Clara Calamai, una mostra sulla grande attrice che scelse Rimini
C’erano una volta Vittorina, Paola (la più grande) e Clara. Le tre sorelle Calamai. E c’era e c’è la diva Clara Calamai. Bisogna cominciare così per raccontare di come e perché il destino di una delle grandi attrici del cinema italiano tra gli anni Trenta e Quaranta – nata a Prato il 7 settembre 1915, morta a Rimini il 21 settembre 1998 – si intreccia con la città che tra le stelle del firmamento del cinema vanta già il nome di Federico Fellini.
L’occasione per scoprirne i particolari la offre la mostra Zia Clara, curata dall’architetto riminese Marino Bonizzato, nipote della grande attrice, inaugurata la settimana scorsa alla Galleria dell’Immagine (via Gambalunga, fino al 28 settembre, lunedì-venerdì ore 10-13 e 16-18; sabato 9-12).
Gli anni riminesi
Ritiratasi ormai da anni dalle scene, riservata e sola nella sua abitazione romana non lontana dalla zona stazione Termini, Clara Calamai venne a vivere gli ultimi suoi anni a Rimini, nella città della sorella Vittorina che qui aveva messo sin da giovane su famiglia sposando un ingegnere trasferito a Rimini da Bologna dalla compagnia per cui lavorava. Entrambi erano stati “rapiti” da un colpo di fulmine.Lo sparo al cuore
Da quel matrimonio sono nati Marino e Giuliano Bonizzato, nipoti dunque dell’attrice, della quale conservano ricordi che ora hanno voluto condividere con la città. In una mostra che svela il carattere anche malinconico dell’attrice la cui carriera iniziò per caso e dopo un tentato suicidio per pene d’amore (si sparò al cuore ma come è evidente sopravvisse). Una carriera che sembrò restare “imprigionata” nello scandalo del primo (presunto) nudo del cinema ( La cena delle beffe di Blasetti, 1942), con quella scena di pochi fotogrammi che nasce dalla richiesta del regista di lasciarsi strappare la camicia mentre è stesa nel letto e lei che per l’intera vita è chiamata a rievocare, spiegare, giustificare.L’incontro con Visconti
Con l’interpretazione di Giovanna, la coprotagonista del primo film di Luchino Visconti Ossessione (1943), censurato dal regime fascista ma acclamato dalla critica come atto di nascita del Neorealismo italiano, arriva per Clara Calamai il ruolo che la fa entrare di diritto nella storia del cinema, per così dire dalla porta principale.Al fianco di uno dei due belli del cinema italiano dell’epoca, Massimo Girotti (l’altro fu Amedeo Nazzari), è una Calamai dallo sguardo ferino e dalla fisicità selvatica quella che appare sin dai primi momenti del film girato nella Bassa ferrarese.

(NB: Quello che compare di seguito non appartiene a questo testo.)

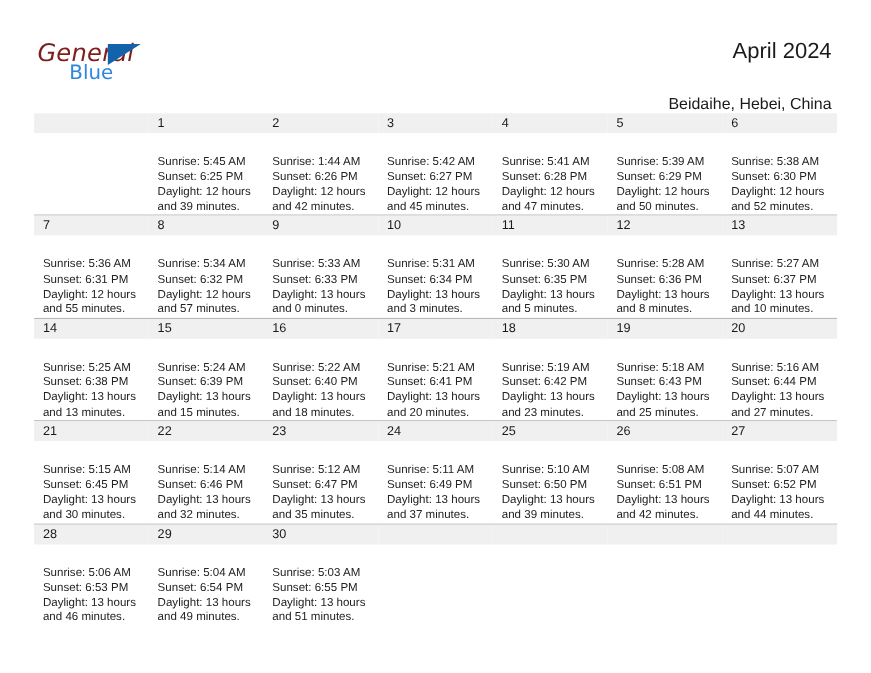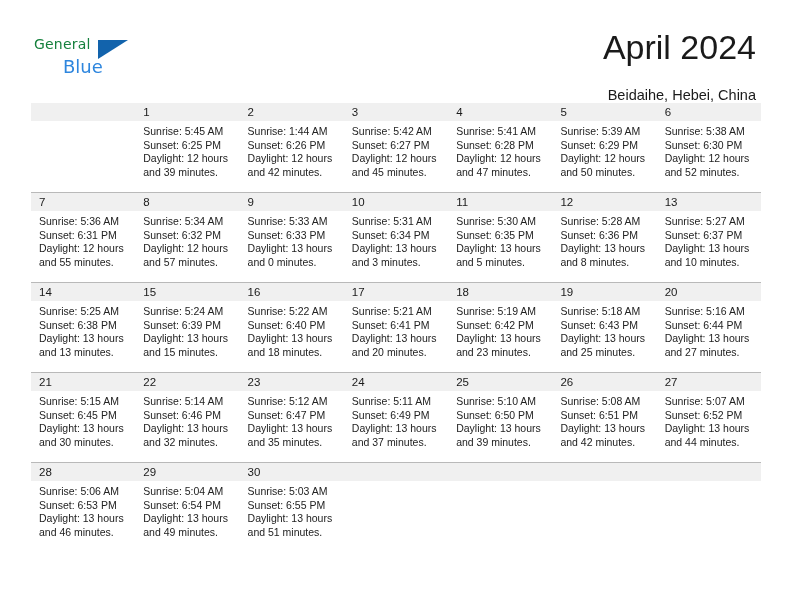--- a/index.html
+++ b/index.html
@@ -33,24 +33,25 @@
     position: absolute;
     left: 34px;
     top: 36px;
     width: 180px;
     height: 52px;
   }
   .logo-general {
     position: absolute;
     left: 0;
     top: 0;
-    font-size: 14px;
+    font-size: 22px;
     letter-spacing: 0.2px;
-    color: #15803d;
+    color: #7f1d1d;
     font-family: "DejaVu Sans", sans-serif;
+    font-style: italic;
   }
   .logo-tri {
     position: absolute;
     left: 64px;
     top: 4px;
     width: 0;
     height: 0;
     border-left: 30px solid #1263ac;
     border-bottom: 19px solid transparent;
   }
@@ -64,21 +65,21 @@
     text-align: right;
   }
 
   .title-block {
     position: absolute;
     right: 36px;
     top: 30px;
     text-align: right;
   }
   .month-title {
-    font-size: 34px;
+    font-size: 20px;
     color: #1a1a1a;
     line-height: 34px;
     white-space: nowrap;
   }
   .location {
     font-size: 14.5px;
     color: #1a1a1a;
     line-height: 22px;
     margin-top: 20px;
     white-space: nowrap;
@@ -129,21 +130,21 @@
     padding: 1px 0 0 8px;
     box-sizing: border-box;
     font-size: 11.5px;
     line-height: 16px;
     color: #1a1a1a;
   }
   .day.empty .day-num-band {
     background: #f0f0f0;
   }
   .day-info {
-    padding: 4px 6px 0 8px;
+    padding: 20px 6px 0 8px;
     font-size: 10.5px;
     line-height: 13.6px;
     color: #222222;
   }
   .day-info div {
     white-space: nowrap;
   }
 </style>
 </head>
 <body>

Memorabile resta la scena dell’incontro con il vagabondo (un affronto per il cinema dell’epoca) Gino, nella cucina della trattoria che la donna gestisce con il sopportato marito. Quella che Calamai trasmette agli spettatori è l’immagine di «un’Italia diversa da quella immaginata e propagandata dal fascismo» (ad esempio nei film cosiddetti “dei telefoni bianchi”), come ebbe a rilevare la giornalista e critica Lietta Tornabuoni in occasione della mostra che la città natale dell’attrice le dedicò nel 1996.